Pierre Guillaume – 1978
La constitution de la classe en conseils démontre qu’elle s’organise sur ses objectifs propres, mais ne dit rien sur la nature de ces objectifs, ni sur les divisions qui peuvent exister à l’intérieur de cette classe. Tous les problèmes de la révolution allemande ont tourné autour de ce fait, qui a déterminé toutes ses fluctuations. Au fur et à mesure que la fraction la plus intelligente des officiers a compris qu’il fallait accorder la paix pour sauver ce qu’ils considéraient comme l’essentiel, et à partir du moment où la sociale-démocratie s’est ralliée à la paix, la majeure partie du mouvement est retombée. Mais, dès le départ, la révolution allemande était plus qu’un mouvement pour la paix : en effet, si les premiers conseils ont été des conseils de soldats, il existait depuis plusieurs années, dans les usines, ce qu’on appelait l’organisation des «hommes de confiance», c’est à-dire de délégués ouvriers, coordonnés d’usine à usine, luttant contre la sur-exploitation due à la guerre, sur des positions beaucoup plus «classistes» et économiques que les conseils de soldats.

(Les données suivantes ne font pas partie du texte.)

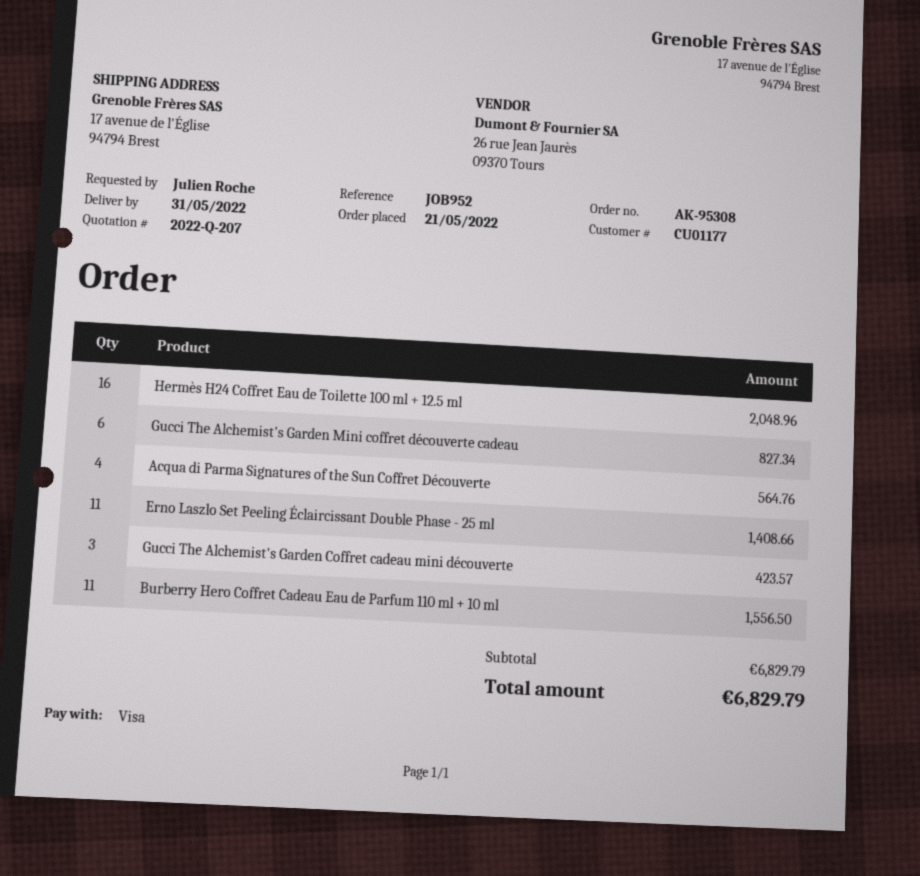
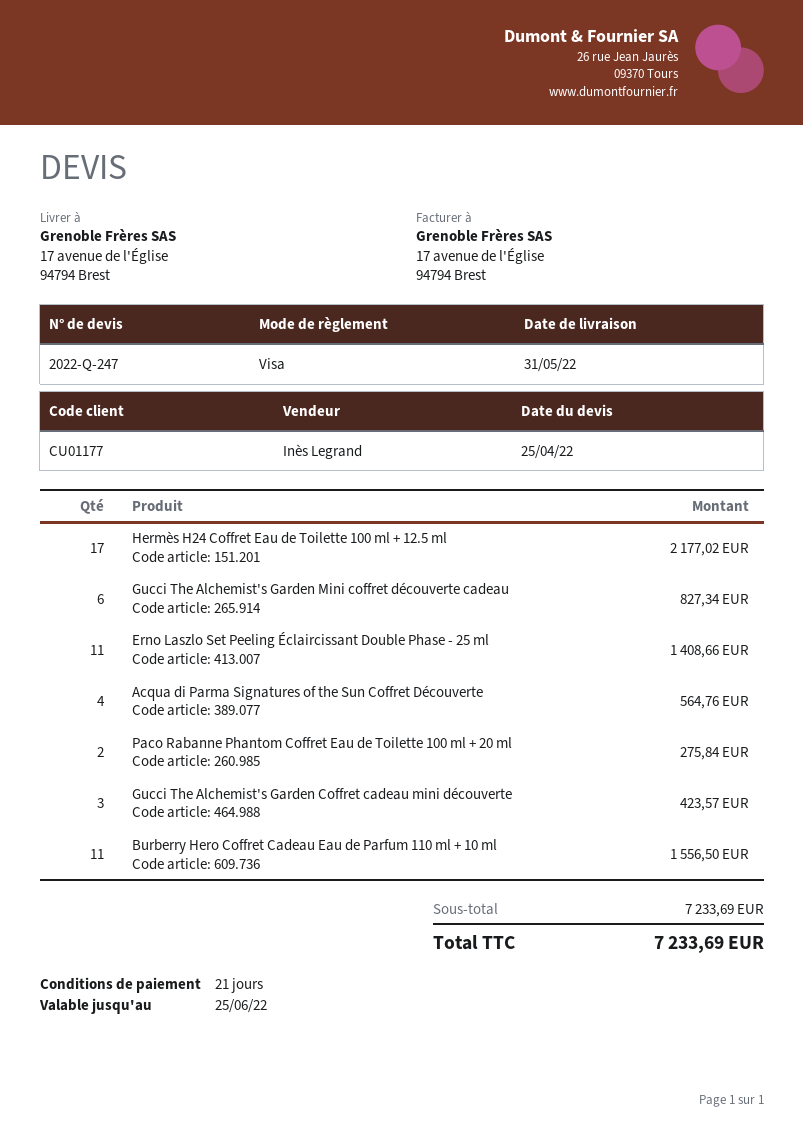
quote number: 2022-Q-207 -> 2022-Q-247
Hermès H24 Coffret Eau de Toilette 100 ml + 12.5 ml: 16 for 2048.96 -> 17 for 2177.02
Paco Rabanne Phantom Coffret Eau de Toilette 100 ml + 20 ml: none -> 2 for 275.84
subtotal: 6829.79 -> 7233.69
total: 6829.79 -> 7233.69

Le mouvement des conseils de soldats s’est coordonné et une organisation de conseils d’ouvriers et de soldats est apparue dans toute l’Allemagne, basée principalement sur les conseils d’usine.
D’autre part, la paix créa en Allemagne une situation économique parfaitement monstrueuse, largement aggravée par la politique de la France et des autres puissances victorieuses. En plus du problème de la paix, la révolution allemande s’est donc articulée sur des revendications prolétariennes qui culminèrent dans des grèves et des insurrections. Or, à chaque fois, on a vu le même mécanisme se mettre en action. Quand le capital s’avérait incapable de satisfaire des revendications élémentaires, les révolutionnaires – les éléments les plus radicaux – étaient portés à la tête du mouvement mais, dès qu’une partie de ces revendications étaient satisfaites, le mouvement retombait. Malgré la présence de minorités radicales un peu partout, le mouvement n’a jamais été capable de s’unifier dans une perspective nationale et internationale, d’autant plus que l’Allemagne était encore mal unifiée (l’unification de 1871 avait laissé subsister les dynasties locales en Bavière, en Prusse, etc., qui ne furent renversées qu’en 1918). On a assisté à des explosions et des défaites séparées, région par région, d’ailleurs provoquées par la classe dominante sans doute la plus intelligente du monde. Les révolutionnaires analysèrent ces expériences et l’on pourrait dire qu’ils ont presque connu toutes les formes possibles de contre-révolution, ce qui fait l’extraordinaire richesse de la gauche allemande.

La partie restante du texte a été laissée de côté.